**Exercise prompt**.
In the records below, some lines contain the word "RETRO". Copy each of them.

Given entries Start Marker

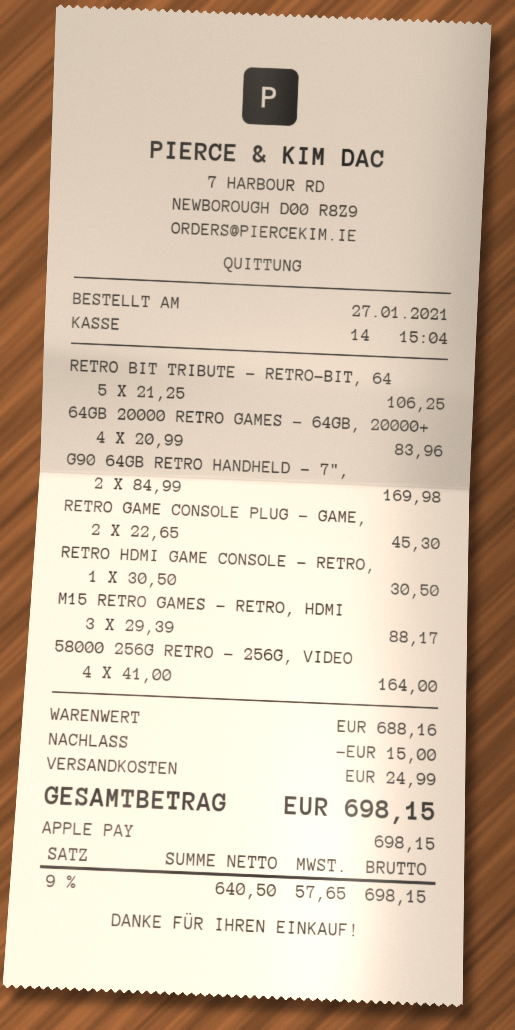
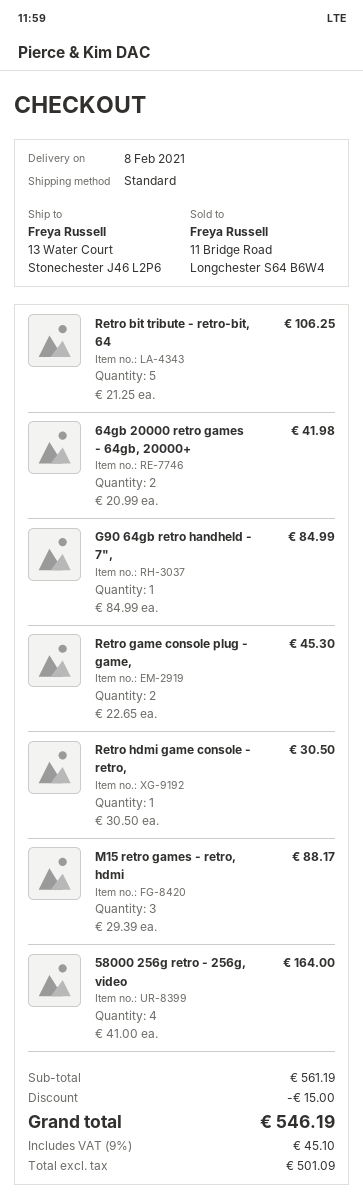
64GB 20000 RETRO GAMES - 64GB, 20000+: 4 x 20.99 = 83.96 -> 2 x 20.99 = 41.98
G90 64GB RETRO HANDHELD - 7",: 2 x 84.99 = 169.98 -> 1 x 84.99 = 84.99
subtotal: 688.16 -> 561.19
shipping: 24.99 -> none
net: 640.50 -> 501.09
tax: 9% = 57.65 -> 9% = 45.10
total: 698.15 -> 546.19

Given entries End Marker
Given entries Start Marker

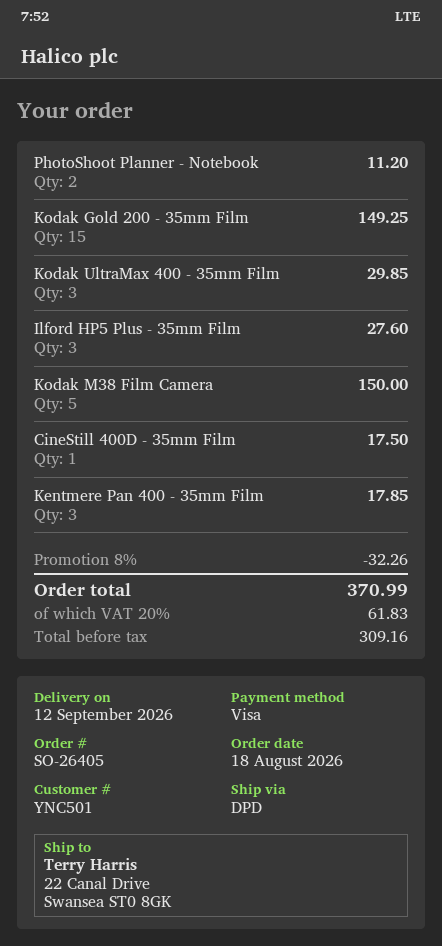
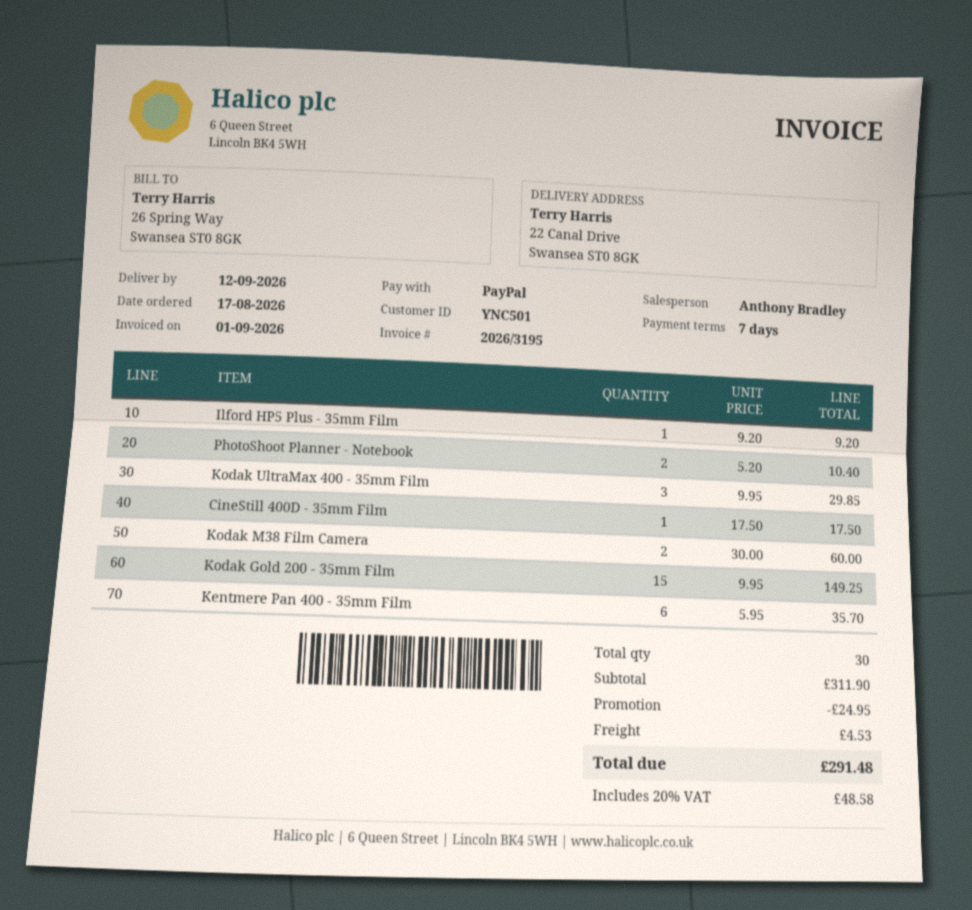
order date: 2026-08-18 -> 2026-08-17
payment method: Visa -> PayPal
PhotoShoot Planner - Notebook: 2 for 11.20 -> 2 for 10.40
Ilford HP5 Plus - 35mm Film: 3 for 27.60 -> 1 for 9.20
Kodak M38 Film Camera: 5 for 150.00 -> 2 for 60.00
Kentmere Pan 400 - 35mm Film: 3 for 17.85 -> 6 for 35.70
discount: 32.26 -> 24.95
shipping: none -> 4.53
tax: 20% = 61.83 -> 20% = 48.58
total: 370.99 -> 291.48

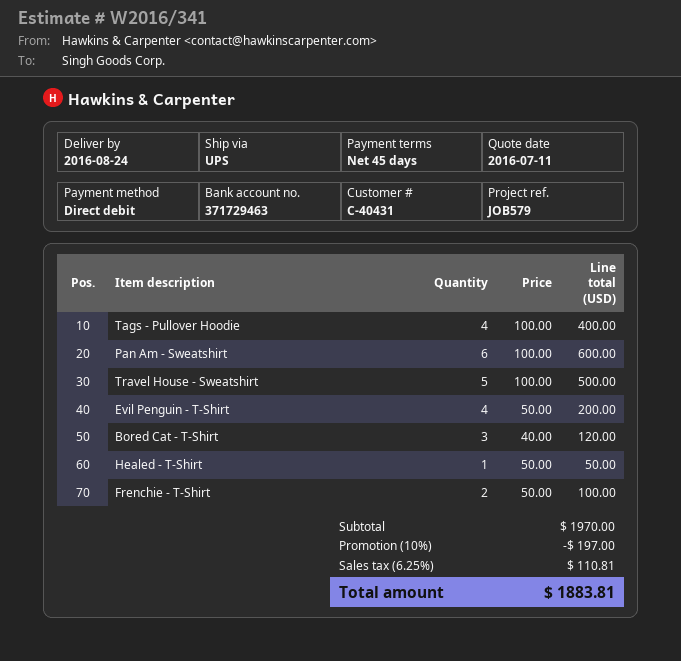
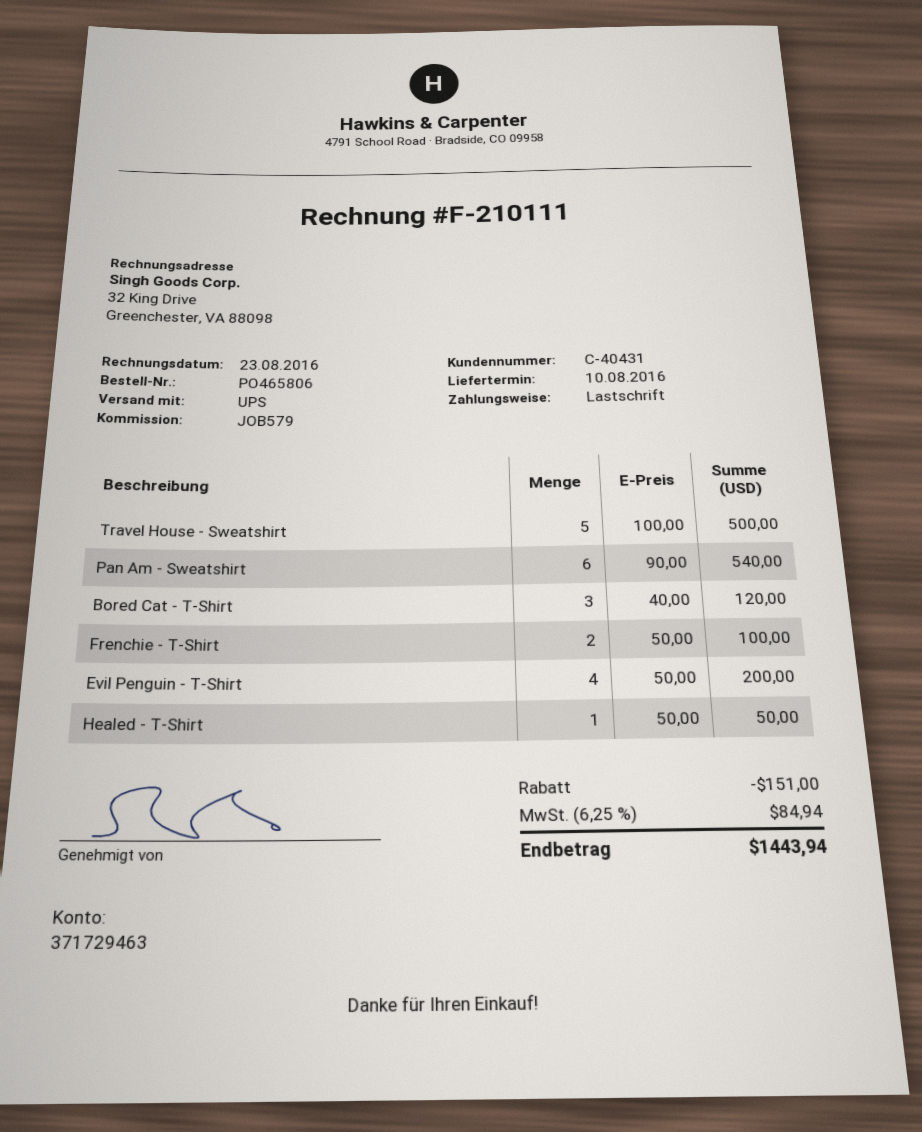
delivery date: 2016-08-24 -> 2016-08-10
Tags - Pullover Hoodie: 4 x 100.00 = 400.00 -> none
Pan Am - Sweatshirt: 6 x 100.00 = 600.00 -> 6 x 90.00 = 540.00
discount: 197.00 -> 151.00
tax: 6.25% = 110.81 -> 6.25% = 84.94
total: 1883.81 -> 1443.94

Given entries End Marker

**Result for this exercise**.
64GB 20000 RETRO GAMES - 64GB, 20000+: 4 x 20.99 = 83.96 -> 2 x 20.99 = 41.98
G90 64GB RETRO HANDHELD - 7",: 2 x 84.99 = 169.98 -> 1 x 84.99 = 84.99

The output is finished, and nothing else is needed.